There is a further compliance issue if enterprises use generative AI to make decisions that affect customers. Regulators are looking more closely at decisions made by AI or machine learning systems, and they will want to see these are made on reasonable grounds and free of bias and discrimination.
For in-house technology, keeping the records of decisions should be straightforward, and firms should also record details of the data used to train models. None of this is possible with public chatbots. Moreover, it is possible a generative AI system will make different decisions based on seemingly similar queries – the language models can interpret different words or phrases in different ways to a human analyst – and if training data or the large language model changes, this will also affect results.

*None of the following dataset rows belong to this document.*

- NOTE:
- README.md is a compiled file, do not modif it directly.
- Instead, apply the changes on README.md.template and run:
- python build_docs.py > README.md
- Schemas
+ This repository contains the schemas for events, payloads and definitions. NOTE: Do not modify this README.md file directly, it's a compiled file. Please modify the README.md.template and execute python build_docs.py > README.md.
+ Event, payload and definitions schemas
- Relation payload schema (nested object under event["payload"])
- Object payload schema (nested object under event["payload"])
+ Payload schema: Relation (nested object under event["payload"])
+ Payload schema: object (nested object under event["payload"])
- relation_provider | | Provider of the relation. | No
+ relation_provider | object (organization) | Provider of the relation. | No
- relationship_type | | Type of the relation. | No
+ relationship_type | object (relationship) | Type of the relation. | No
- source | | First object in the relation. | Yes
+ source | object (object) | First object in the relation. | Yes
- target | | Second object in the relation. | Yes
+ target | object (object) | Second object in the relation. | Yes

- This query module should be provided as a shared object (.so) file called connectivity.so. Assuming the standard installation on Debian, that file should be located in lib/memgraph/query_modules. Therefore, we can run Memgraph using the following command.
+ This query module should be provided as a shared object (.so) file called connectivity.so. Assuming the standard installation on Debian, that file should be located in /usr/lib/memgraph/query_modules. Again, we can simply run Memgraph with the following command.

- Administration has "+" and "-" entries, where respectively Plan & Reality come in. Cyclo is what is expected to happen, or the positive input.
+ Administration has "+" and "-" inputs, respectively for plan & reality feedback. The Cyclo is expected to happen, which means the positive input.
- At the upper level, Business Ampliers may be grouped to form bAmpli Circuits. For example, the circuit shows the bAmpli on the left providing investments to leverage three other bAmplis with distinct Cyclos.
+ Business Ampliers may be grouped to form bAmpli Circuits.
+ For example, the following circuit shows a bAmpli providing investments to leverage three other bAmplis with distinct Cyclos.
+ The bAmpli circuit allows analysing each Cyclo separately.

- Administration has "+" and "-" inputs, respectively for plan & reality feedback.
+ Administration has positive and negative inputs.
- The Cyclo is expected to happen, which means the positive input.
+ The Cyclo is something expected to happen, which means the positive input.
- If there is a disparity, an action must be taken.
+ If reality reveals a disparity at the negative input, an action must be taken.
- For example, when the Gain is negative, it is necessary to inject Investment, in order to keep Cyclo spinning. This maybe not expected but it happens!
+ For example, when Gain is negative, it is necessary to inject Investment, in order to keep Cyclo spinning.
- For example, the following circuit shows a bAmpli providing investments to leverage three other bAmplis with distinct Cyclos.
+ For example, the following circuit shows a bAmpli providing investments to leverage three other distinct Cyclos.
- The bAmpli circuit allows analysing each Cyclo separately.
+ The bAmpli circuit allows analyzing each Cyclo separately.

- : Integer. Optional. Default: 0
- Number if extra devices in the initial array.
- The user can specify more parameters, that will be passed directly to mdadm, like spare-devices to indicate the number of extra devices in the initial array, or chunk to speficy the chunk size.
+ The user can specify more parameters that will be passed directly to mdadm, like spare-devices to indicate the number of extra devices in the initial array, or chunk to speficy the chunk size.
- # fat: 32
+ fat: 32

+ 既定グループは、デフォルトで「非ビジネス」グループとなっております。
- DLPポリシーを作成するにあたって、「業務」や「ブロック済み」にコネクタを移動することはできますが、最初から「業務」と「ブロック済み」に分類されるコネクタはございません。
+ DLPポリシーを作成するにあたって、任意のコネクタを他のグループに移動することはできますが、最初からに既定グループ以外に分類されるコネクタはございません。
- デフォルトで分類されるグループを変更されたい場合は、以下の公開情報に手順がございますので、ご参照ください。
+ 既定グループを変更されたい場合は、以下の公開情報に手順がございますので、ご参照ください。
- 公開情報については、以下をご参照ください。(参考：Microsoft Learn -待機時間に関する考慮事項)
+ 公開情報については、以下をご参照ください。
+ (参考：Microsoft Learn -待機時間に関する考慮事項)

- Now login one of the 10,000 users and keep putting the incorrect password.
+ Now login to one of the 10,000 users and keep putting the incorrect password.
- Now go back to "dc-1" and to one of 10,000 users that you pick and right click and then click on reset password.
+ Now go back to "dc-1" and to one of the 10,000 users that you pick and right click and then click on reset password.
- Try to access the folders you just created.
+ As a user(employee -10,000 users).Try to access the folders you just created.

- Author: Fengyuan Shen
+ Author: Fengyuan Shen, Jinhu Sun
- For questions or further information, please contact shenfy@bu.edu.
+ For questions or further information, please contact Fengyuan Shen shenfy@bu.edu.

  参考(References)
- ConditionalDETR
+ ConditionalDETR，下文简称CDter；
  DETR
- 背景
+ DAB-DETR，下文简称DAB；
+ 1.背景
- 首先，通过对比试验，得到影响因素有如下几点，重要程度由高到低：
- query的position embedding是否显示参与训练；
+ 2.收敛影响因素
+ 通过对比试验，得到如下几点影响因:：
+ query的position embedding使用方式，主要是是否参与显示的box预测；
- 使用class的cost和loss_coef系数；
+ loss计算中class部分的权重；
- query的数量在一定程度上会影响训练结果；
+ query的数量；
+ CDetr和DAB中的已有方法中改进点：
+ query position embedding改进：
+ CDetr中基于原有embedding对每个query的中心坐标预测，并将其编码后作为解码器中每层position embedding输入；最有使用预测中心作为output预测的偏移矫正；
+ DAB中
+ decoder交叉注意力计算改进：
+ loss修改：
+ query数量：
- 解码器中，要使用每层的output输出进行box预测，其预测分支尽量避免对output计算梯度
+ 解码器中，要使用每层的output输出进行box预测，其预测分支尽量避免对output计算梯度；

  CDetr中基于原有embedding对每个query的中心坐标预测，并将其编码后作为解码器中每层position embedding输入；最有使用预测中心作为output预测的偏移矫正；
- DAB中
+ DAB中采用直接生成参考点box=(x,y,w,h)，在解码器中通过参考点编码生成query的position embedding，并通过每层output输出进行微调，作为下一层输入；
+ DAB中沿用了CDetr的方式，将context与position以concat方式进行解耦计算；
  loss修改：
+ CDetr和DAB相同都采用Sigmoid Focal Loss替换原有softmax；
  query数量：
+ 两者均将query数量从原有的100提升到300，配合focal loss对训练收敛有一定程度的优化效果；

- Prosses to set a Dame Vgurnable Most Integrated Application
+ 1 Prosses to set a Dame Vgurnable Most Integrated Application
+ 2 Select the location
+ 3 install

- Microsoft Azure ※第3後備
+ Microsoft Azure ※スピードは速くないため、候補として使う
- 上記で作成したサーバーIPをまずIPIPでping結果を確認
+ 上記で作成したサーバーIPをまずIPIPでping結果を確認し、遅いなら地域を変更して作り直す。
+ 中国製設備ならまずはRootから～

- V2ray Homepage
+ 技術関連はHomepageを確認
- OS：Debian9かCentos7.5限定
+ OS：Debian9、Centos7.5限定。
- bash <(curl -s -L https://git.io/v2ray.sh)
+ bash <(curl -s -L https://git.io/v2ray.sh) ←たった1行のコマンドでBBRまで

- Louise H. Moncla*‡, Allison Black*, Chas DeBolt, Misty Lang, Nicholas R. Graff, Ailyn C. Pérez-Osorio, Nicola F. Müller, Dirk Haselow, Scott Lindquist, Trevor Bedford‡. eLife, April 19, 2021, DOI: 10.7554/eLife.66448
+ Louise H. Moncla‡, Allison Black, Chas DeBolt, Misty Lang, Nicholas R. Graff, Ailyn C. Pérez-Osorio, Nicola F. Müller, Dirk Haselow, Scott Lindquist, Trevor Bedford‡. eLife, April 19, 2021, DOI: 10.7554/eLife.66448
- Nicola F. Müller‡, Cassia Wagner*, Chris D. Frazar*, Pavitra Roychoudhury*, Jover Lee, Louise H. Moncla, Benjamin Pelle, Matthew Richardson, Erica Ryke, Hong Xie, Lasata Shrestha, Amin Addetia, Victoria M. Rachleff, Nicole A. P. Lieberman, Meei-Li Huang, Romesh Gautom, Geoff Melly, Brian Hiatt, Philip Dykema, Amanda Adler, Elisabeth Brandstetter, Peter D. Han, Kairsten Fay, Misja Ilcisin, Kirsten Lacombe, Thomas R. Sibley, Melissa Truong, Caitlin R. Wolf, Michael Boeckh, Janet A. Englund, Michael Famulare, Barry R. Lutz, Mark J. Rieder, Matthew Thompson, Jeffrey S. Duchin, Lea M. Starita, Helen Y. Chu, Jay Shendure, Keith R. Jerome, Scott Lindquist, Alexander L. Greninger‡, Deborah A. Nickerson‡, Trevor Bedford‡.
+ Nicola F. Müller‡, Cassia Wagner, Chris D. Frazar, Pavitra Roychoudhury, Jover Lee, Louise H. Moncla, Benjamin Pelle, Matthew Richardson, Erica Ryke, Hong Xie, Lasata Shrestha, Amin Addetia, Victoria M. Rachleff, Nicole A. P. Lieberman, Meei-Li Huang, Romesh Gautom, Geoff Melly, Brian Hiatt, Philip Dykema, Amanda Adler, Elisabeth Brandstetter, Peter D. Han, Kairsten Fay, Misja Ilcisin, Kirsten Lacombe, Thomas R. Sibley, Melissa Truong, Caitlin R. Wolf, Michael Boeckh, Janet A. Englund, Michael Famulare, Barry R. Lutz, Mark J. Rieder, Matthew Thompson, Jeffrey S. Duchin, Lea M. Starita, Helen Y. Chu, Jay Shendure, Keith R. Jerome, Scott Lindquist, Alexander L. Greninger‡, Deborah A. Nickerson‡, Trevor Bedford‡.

This makes it hard for firms to explain decisions made by generative AI systems and to justify them.
“One of the issues is repeatability, or lack of repeatability,” says Patrick Smith, field chief technology officer for Europe at Pure Storage. “If you put the same queries into one of these AI tools, will you get the same response? I suspect you won’t if they are constantly updating their training data. If you look at the tools you can put into your own systems, then you can clearly lock down the training data at any given point.”
Chatbots and backup
This then raises the question of how organisations backup chatbot data, or whether that is possible at all. Services such as ChatGPT save queries for 30 days, and it is possible to export queries and responses. Once again, though, it is down to the individual using the service to do this – there are as yet no enterprise-level automated backup and compliance tools for what are largely experimental services – and there is no way to capture a snapshot of training data for any one query (see box).
This suggests that, while CIOs and chief data officers will want to experiment with generative AI, the technology still has some way to go before it is mature enough for mainstream enterprise use.